Hypervisor resource usage on source still shows old flavor usage after resize confirm until update_available_resource periodic runs

Bug #1818914 reported by Matt Riedemann
6
This bug affects 1 person
Affects Status Importance Assigned to Milestone
OpenStack Compute (nova)
Fix Released
Low
Matt Riedemann

Bug Description

I actually uncovered this due to some failing functional tests for cross-cell resize:

https://review.openstack.org/#/c/641176/2/nova/compute/resource_tracker.py@503

But this goes back to https://review.openstack.org/#/c/370374/ for bug 1641750 and StarlingX has already fixed it:

https://github.com/starlingx-staging/stx-nova/blob/master/nova/compute/resource_tracker.py#L728

The issue is that if you set the "update_resources_interval" to some higher value, let's say 10 minutes, and resize an instance and immediately confirm it, because let's say "resize_confirm_window" is set to 1 second, then the GET /os-hypervisors/{hypervisor_id} results for things like "local_gb_used", "memory_mb_used" and "vcpus_used" will still show usage for the old flavor even though the instance is running on the dest host with the new flavor and is gone from the source host. That doesn't get fixed until the update_available_resource periodic task runs on the source again (or the source nova-compute service is restarted).

This is because the source compute resource tracker is not tracking the migration in it's "tracked_migrations" dict. The resize claim happens on the dest host and that's where the migration is "tracked". The ResourceTracker on the source is tracking the instance in 'tracked_instances' rather than 'tracked_migrations'.

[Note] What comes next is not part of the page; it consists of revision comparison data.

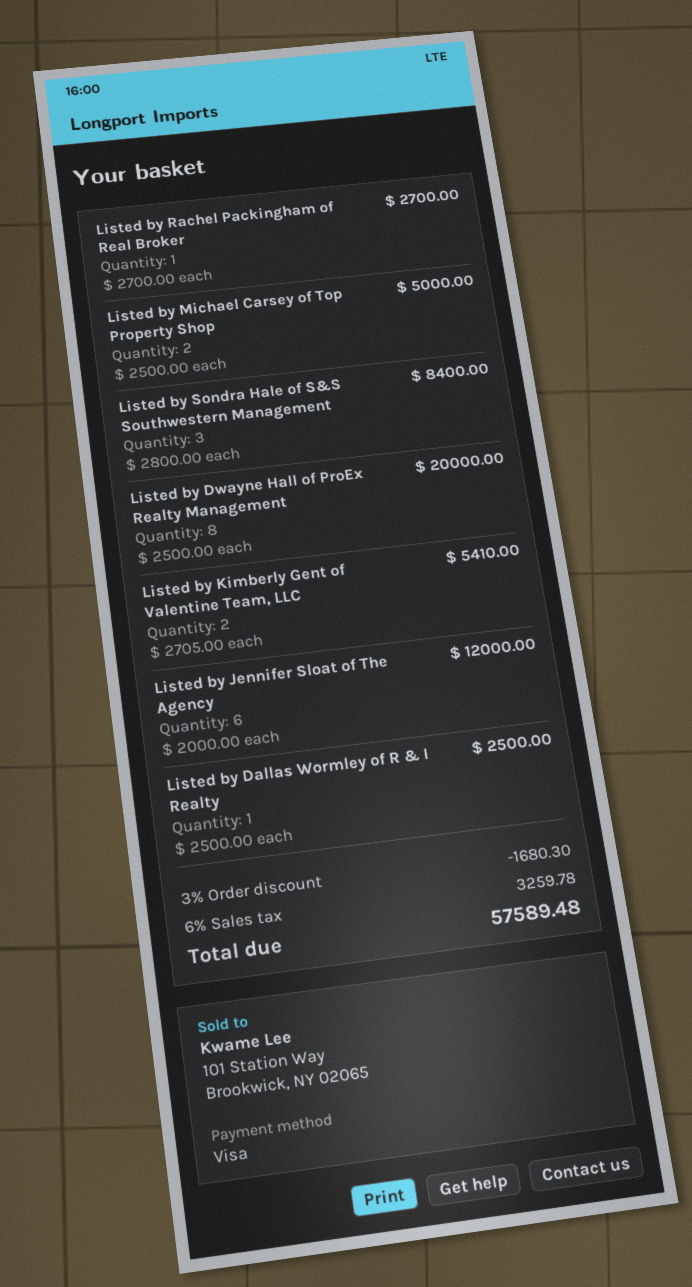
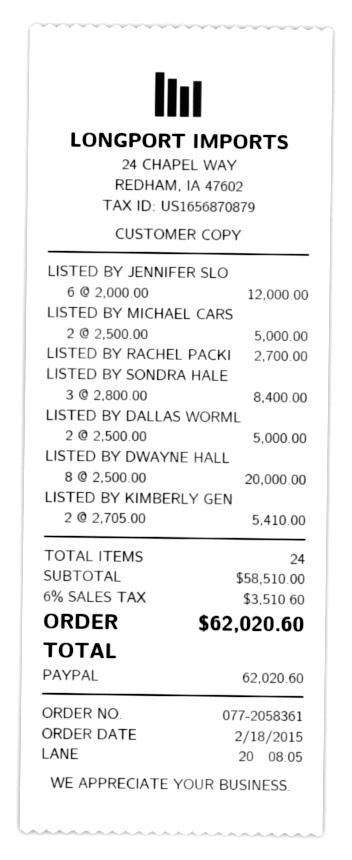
payment method: Visa -> PayPal
Listed by Dallas Wormley of R & I Realty: 1 x 2500.00 = 2500.00 -> 2 x 2500.00 = 5000.00
discount: 3% = 1680.30 -> none
tax: 6% = 3259.78 -> 6% = 3510.60
total: 57589.48 -> 62020.60

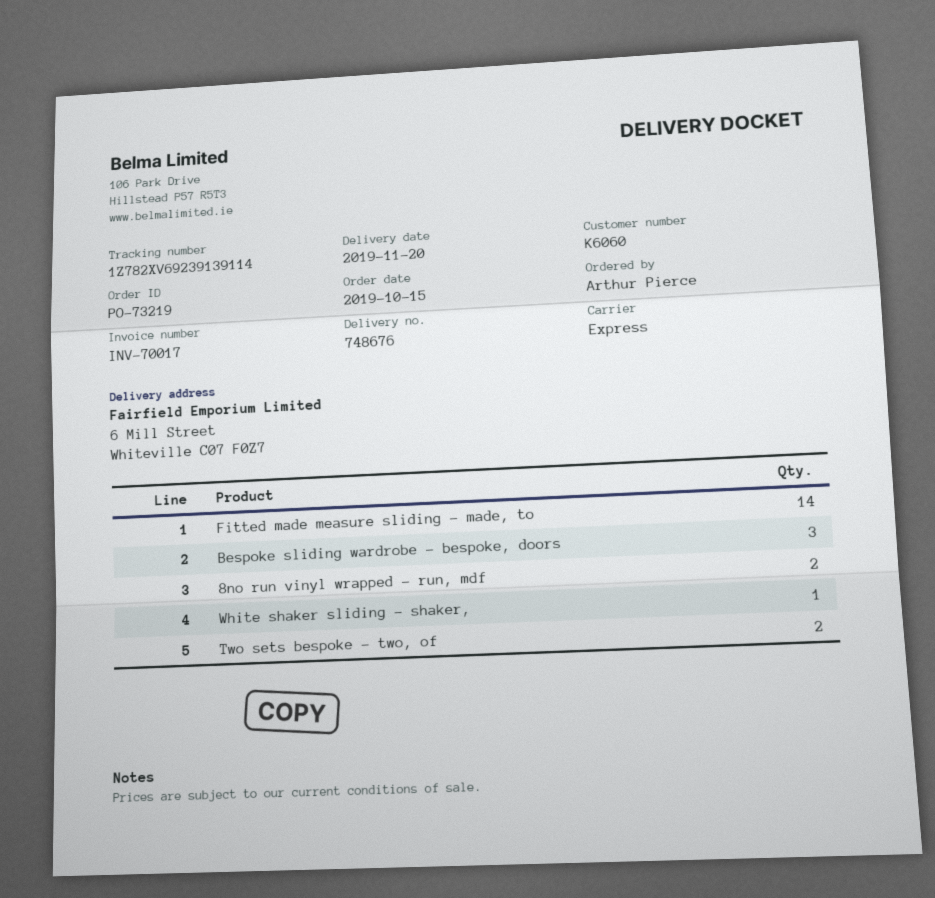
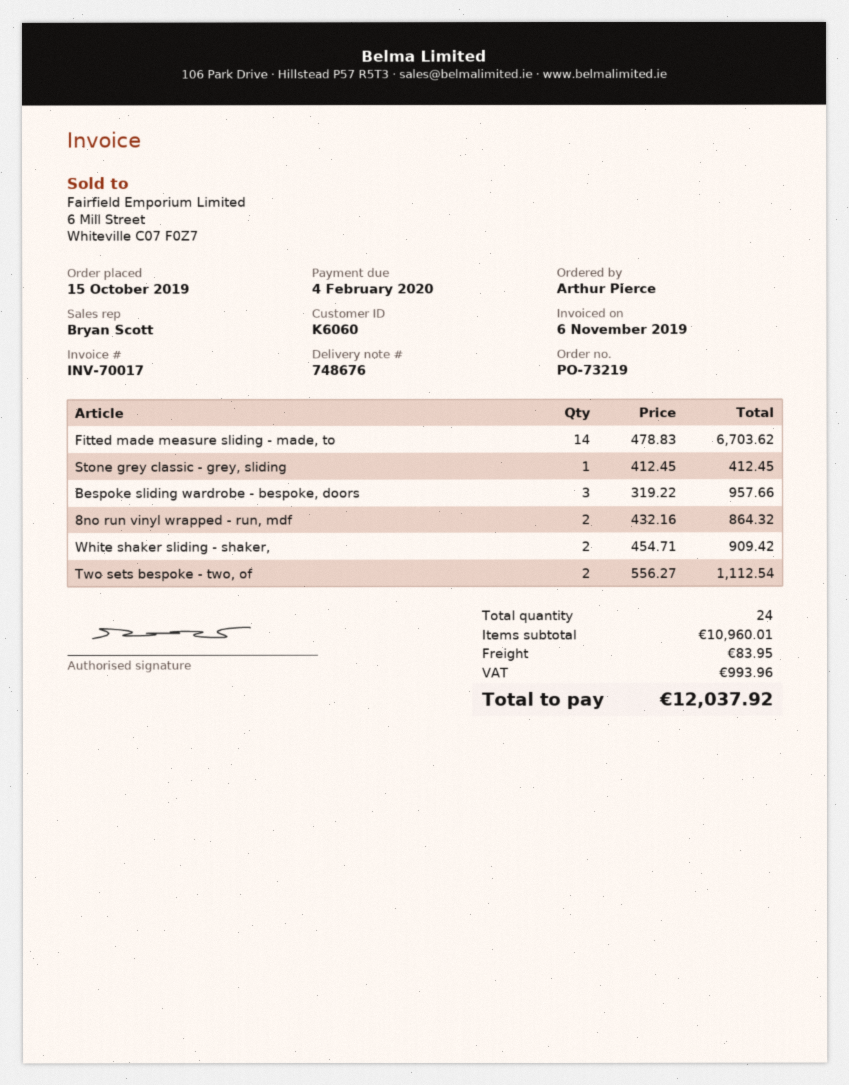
White shaker sliding - shaker,: 1 -> 2
Stone grey classic - grey, sliding: none -> 1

On the source host when the RT code is called here:

https://github.com/openstack/nova/blob/eaa29f71ef01f5da2edfa79886a302f8a5f352ae/nova/compute/resource_tracker.py#L1063

"tracked = uuid in self.tracked_instances" will be True because the instance is on the source until it gets resized to the dest and then the host value changes here:

https://github.com/openstack/nova/blob/eaa29f71ef01f5da2edfa79886a302f8a5f352ae/nova/compute/manager.py#L4500

But in the RT this means we won't get the itype here:

https://github.com/openstack/nova/blob/eaa29f71ef01f5da2edfa79886a302f8a5f352ae/nova/compute/resource_tracker.py#L1125

So the source RT doesn't track the migration here:

https://github.com/openstack/nova/blob/eaa29f71ef01f5da2edfa79886a302f8a5f352ae/nova/compute/resource_tracker.py#L1146

This is important because later in confirm_resize (on the source host) when it calls RT.drop_move_claim:

https://github.com/openstack/nova/blob/eaa29f71ef01f5da2edfa79886a302f8a5f352ae/nova/compute/manager.py#L4014

That will only update resource usage and decrement the old flavor if it's a tracked migration:

https://github.com/openstack/nova/blob/eaa29f71ef01f5da2edfa79886a302f8a5f352ae/nova/compute/resource_tracker.py#L478

As noted from the TODO in the elif block below:

https://github.com/openstack/nova/blob/eaa29f71ef01f5da2edfa79886a302f8a5f352ae/nova/compute/resource_tracker.py#L489

This is semi-low priority given how latent it is and the fact it's self-healing since the next run of the update_available_resource periodic will fix the resource usage on the source host, but in a busy cloud it could mean the difference between a server being able to build on that source host or not based on it's tracked resource usage.

Matt Riedemann (mriedem)
Changed in nova:
status: New → Triaged
tags: added: starlingx
Revision history for this message
Matt Riedemann (mriedem) wrote :

Part of this is also sort of reported in a very old bug 1498126.

Revision history for this message
OpenStack Infra (hudson-openstack) wrote : Related fix proposed to nova (master)

Related fix proposed to branch: master
Review: https://review.openstack.org/641521

Revision history for this message
Matt Riedemann (mriedem) wrote :
Revision history for this message
OpenStack Infra (hudson-openstack) wrote : Fix proposed to nova (master)

Fix proposed to branch: master
Review: https://review.openstack.org/641806

Changed in nova:
assignee: nobody → Matt Riedemann (mriedem)
status: Triaged → In Progress
Revision history for this message
OpenStack Infra (hudson-openstack) wrote : Related fix merged to nova (master)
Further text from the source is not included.